*** Opening of Materials provided ***
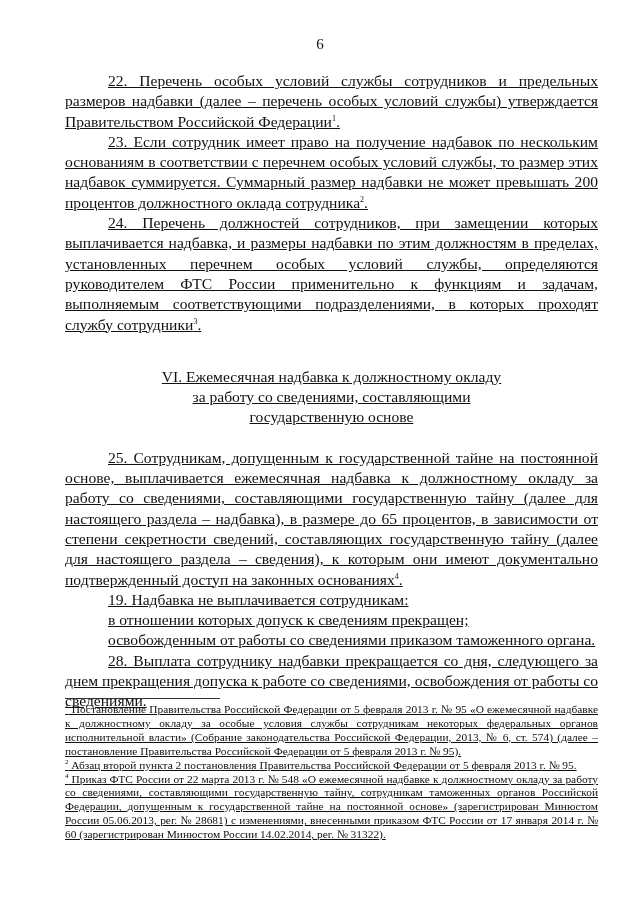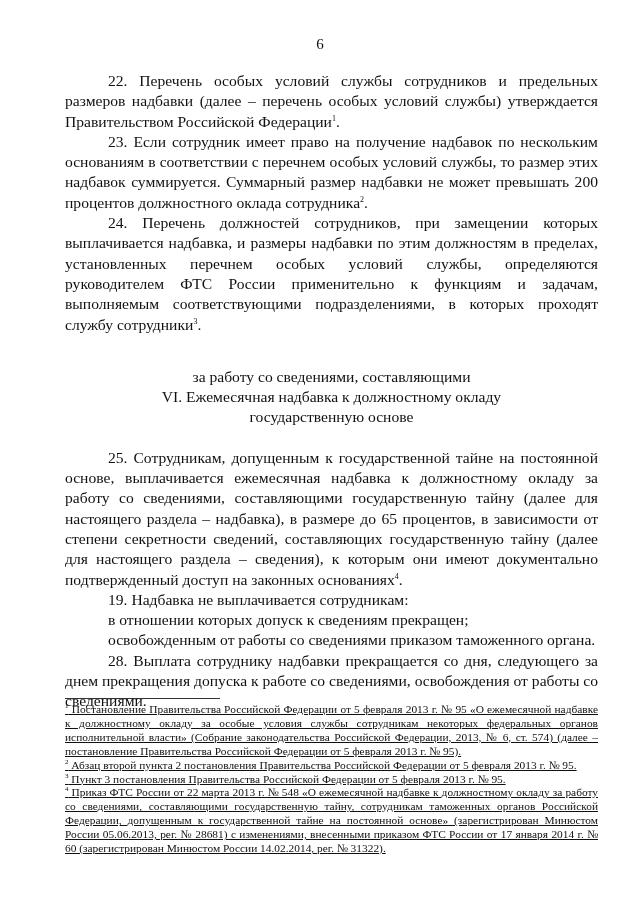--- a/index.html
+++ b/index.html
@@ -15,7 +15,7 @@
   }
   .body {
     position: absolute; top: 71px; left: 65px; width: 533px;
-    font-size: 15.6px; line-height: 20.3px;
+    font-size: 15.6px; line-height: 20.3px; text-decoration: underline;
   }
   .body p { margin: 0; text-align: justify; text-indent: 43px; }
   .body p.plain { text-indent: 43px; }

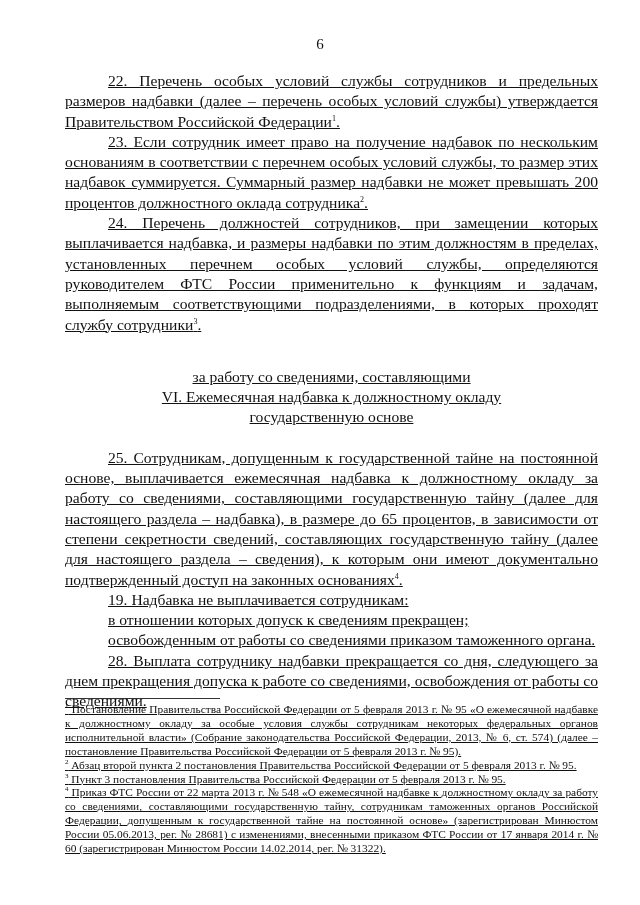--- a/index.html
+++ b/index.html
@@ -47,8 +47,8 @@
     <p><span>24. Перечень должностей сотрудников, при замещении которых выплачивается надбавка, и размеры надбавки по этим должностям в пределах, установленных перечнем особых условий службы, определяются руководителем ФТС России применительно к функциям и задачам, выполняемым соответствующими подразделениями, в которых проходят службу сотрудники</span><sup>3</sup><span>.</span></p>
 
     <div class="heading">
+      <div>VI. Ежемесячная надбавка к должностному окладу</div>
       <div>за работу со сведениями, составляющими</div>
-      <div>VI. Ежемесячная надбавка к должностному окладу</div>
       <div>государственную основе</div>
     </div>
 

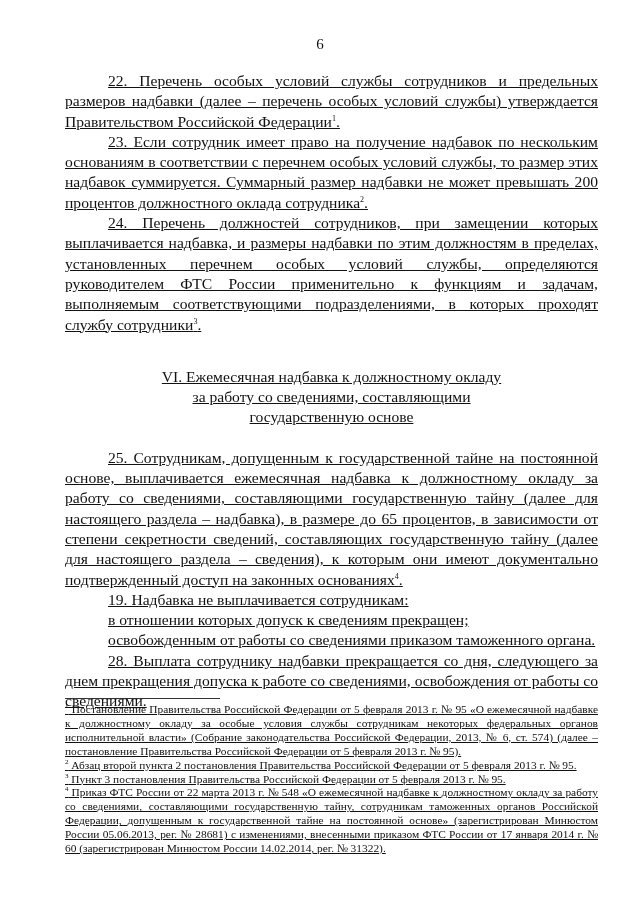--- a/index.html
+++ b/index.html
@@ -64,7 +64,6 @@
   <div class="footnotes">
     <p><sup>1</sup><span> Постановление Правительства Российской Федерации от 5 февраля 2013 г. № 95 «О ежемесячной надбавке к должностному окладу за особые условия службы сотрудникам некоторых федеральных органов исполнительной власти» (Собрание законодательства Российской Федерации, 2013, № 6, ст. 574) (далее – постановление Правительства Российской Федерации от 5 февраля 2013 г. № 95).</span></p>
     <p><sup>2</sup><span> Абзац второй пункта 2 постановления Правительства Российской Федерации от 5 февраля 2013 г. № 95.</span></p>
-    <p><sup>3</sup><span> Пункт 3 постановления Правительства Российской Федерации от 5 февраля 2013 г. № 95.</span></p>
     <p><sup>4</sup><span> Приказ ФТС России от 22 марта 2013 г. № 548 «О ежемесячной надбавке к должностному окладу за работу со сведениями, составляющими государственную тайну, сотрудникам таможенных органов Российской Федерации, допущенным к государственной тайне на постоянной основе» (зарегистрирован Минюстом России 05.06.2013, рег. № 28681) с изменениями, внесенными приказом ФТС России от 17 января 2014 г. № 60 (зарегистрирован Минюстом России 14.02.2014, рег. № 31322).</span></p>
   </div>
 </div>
*** Close of Materials provided ***
**Work request**
Sift through the material above and copy each line that holds "font".

**Task output**
-    font-size: 15.6px; line-height: 20.3px;
+    font-size: 15.6px; line-height: 20.3px; text-decoration: underline;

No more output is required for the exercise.